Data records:
++++++++

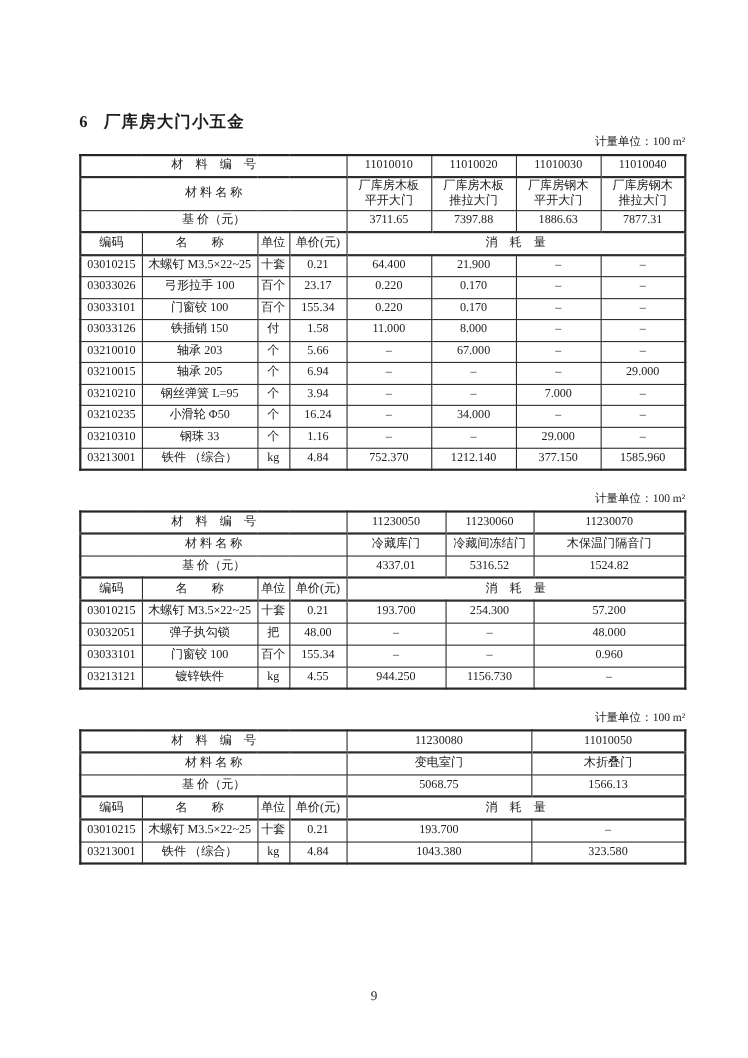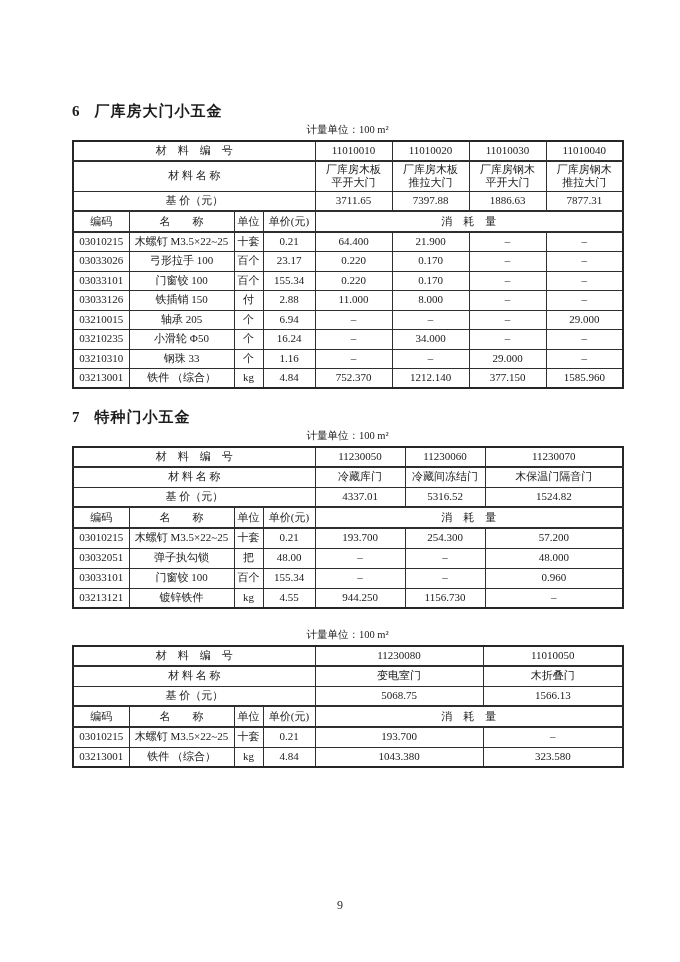--- a/index.html
+++ b/index.html
@@ -31,7 +31,7 @@
   }
   .sec-title .sec-no{margin-right:14px;}
   .unit-note{
-    text-align:center;
+    text-align:right;
     font-size:10.5px;
     line-height:14px;
     margin-top:3px;

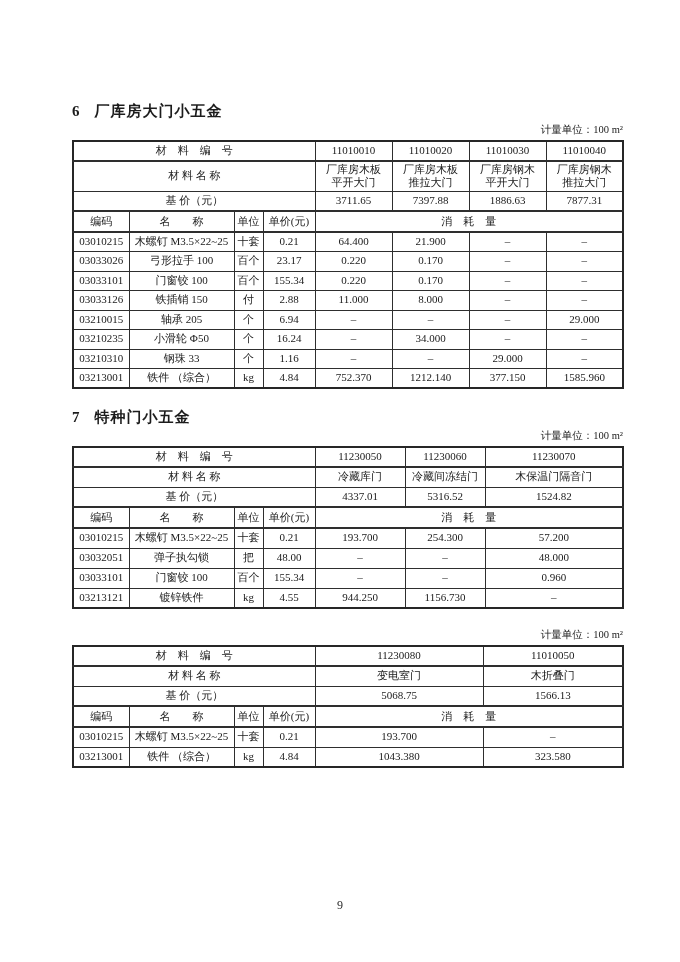--- a/index.html
+++ b/index.html
@@ -167,7 +167,7 @@
               <td class="cell-code">03033126</td>
               <td class="cell-name">铁插销 150</td>
               <td class="cell-unit">付</td>
-              <td class="cell-price">2.88</td>
+              <td class="cell-price">1.58</td>
               <td class="cell-val">11.000</td>
               <td class="cell-val">8.000</td>
               <td class="cell-val">–</td>

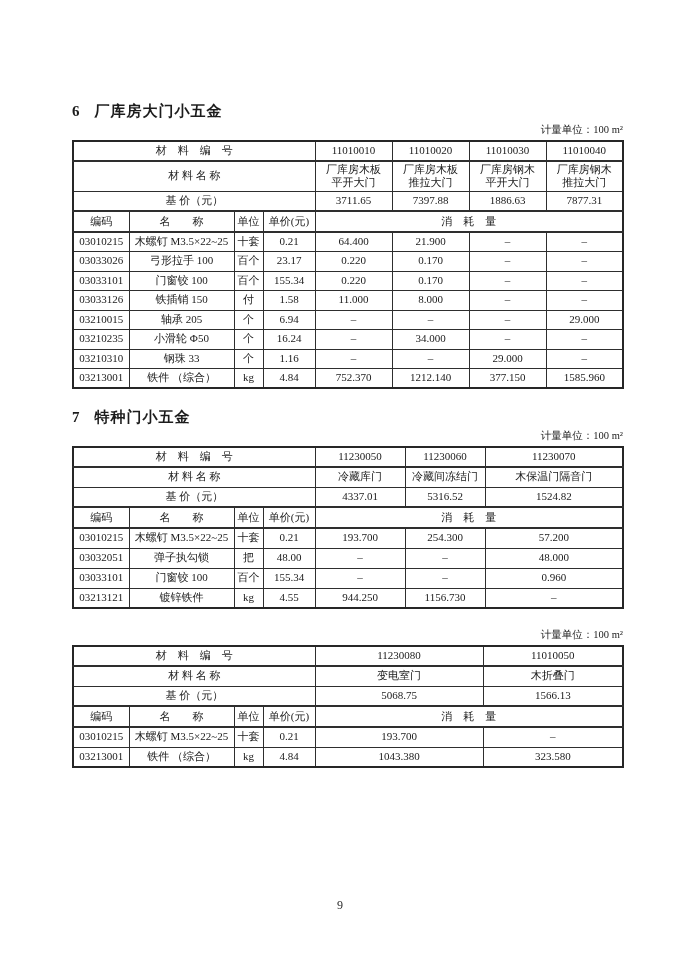--- a/index.html
+++ b/index.html
@@ -174,6 +174,16 @@
               <td class="cell-val">–</td>
             </tr>
             <tr class="body-row">
+              <td class="cell-code">03210010</td>
+              <td class="cell-name">轴承 203</td>
+              <td class="cell-unit">个</td>
+              <td class="cell-price">5.66</td>
+              <td class="cell-val">–</td>
+              <td class="cell-val">67.000</td>
+              <td class="cell-val">–</td>
+              <td class="cell-val">–</td>
+            </tr>
+            <tr class="body-row">
               <td class="cell-code">03210015</td>
               <td class="cell-name">轴承 205</td>
               <td class="cell-unit">个</td>

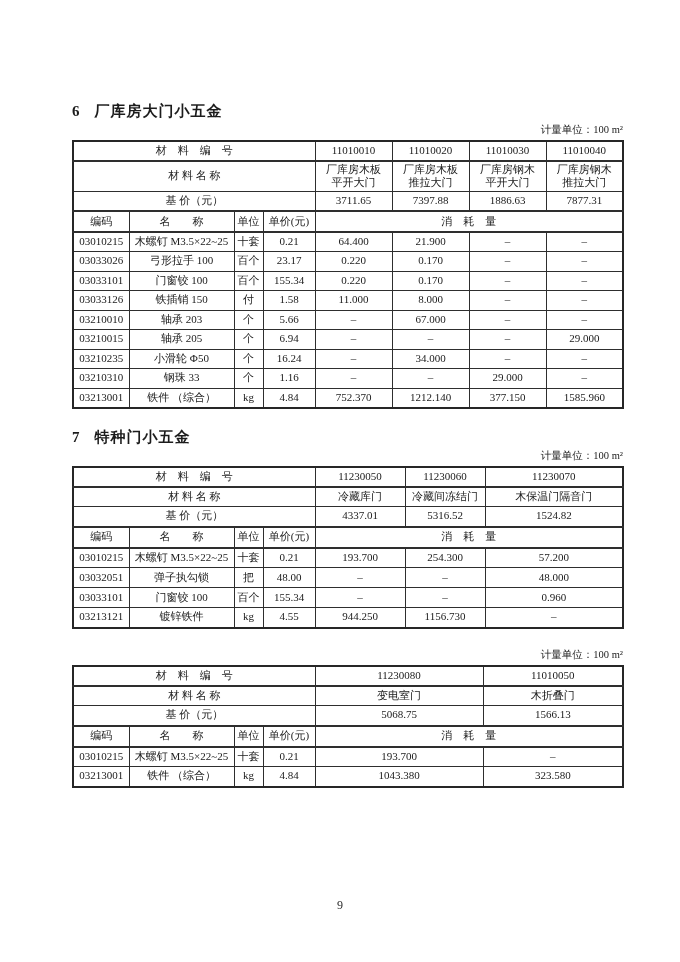--- a/index.html
+++ b/index.html
@@ -194,6 +194,16 @@
               <td class="cell-val">29.000</td>
             </tr>
             <tr class="body-row">
+              <td class="cell-code">03210210</td>
+              <td class="cell-name">钢丝弹簧 L=95</td>
+              <td class="cell-unit">个</td>
+              <td class="cell-price">3.94</td>
+              <td class="cell-val">–</td>
+              <td class="cell-val">–</td>
+              <td class="cell-val">7.000</td>
+              <td class="cell-val">–</td>
+            </tr>
+            <tr class="body-row">
               <td class="cell-code">03210235</td>
               <td class="cell-name">小滑轮 Φ50</td>
               <td class="cell-unit">个</td>

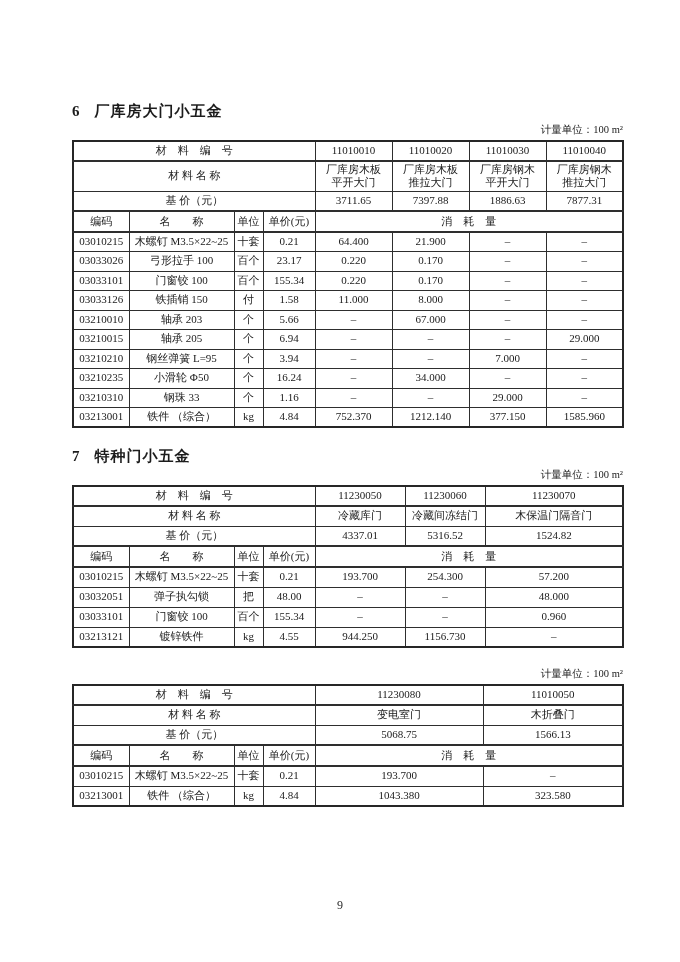--- a/index.html
+++ b/index.html
@@ -238,7 +238,6 @@
     </div>
 
     <div class="sec">
-      <h2 class="sec-title"><span class="sec-no">7</span><span>特种门小五金</span></h2>
       <div class="unit-note">计量单位：100 m²</div>
       <table class="mat t2">
         <colgroup>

++++++++

All entries need to be duplicated exactly, apart from the images.

--- a/index.html
+++ b/index.html
@@ -31,7 +31,7 @@
   }
   .sec-title .sec-no{margin-right:14px;}
   .unit-note{
-    text-align:center;
+    text-align:right;
     font-size:10.5px;
     line-height:14px;
     margin-top:3px;

--- a/index.html
+++ b/index.html
@@ -167,7 +167,7 @@
               <td class="cell-code">03033126</td>
               <td class="cell-name">铁插销 150</td>
               <td class="cell-unit">付</td>
-              <td class="cell-price">2.88</td>
+              <td class="cell-price">1.58</td>
               <td class="cell-val">11.000</td>
               <td class="cell-val">8.000</td>
               <td class="cell-val">–</td>

--- a/index.html
+++ b/index.html
@@ -174,6 +174,16 @@
               <td class="cell-val">–</td>
             </tr>
             <tr class="body-row">
+              <td class="cell-code">03210010</td>
+              <td class="cell-name">轴承 203</td>
+              <td class="cell-unit">个</td>
+              <td class="cell-price">5.66</td>
+              <td class="cell-val">–</td>
+              <td class="cell-val">67.000</td>
+              <td class="cell-val">–</td>
+              <td class="cell-val">–</td>
+            </tr>
+            <tr class="body-row">
               <td class="cell-code">03210015</td>
               <td class="cell-name">轴承 205</td>
               <td class="cell-unit">个</td>

--- a/index.html
+++ b/index.html
@@ -194,6 +194,16 @@
               <td class="cell-val">29.000</td>
             </tr>
             <tr class="body-row">
+              <td class="cell-code">03210210</td>
+              <td class="cell-name">钢丝弹簧 L=95</td>
+              <td class="cell-unit">个</td>
+              <td class="cell-price">3.94</td>
+              <td class="cell-val">–</td>
+              <td class="cell-val">–</td>
+              <td class="cell-val">7.000</td>
+              <td class="cell-val">–</td>
+            </tr>
+            <tr class="body-row">
               <td class="cell-code">03210235</td>
               <td class="cell-name">小滑轮 Φ50</td>
               <td class="cell-unit">个</td>

--- a/index.html
+++ b/index.html
@@ -238,7 +238,6 @@
     </div>
 
     <div class="sec">
-      <h2 class="sec-title"><span class="sec-no">7</span><span>特种门小五金</span></h2>
       <div class="unit-note">计量单位：100 m²</div>
       <table class="mat t2">
         <colgroup>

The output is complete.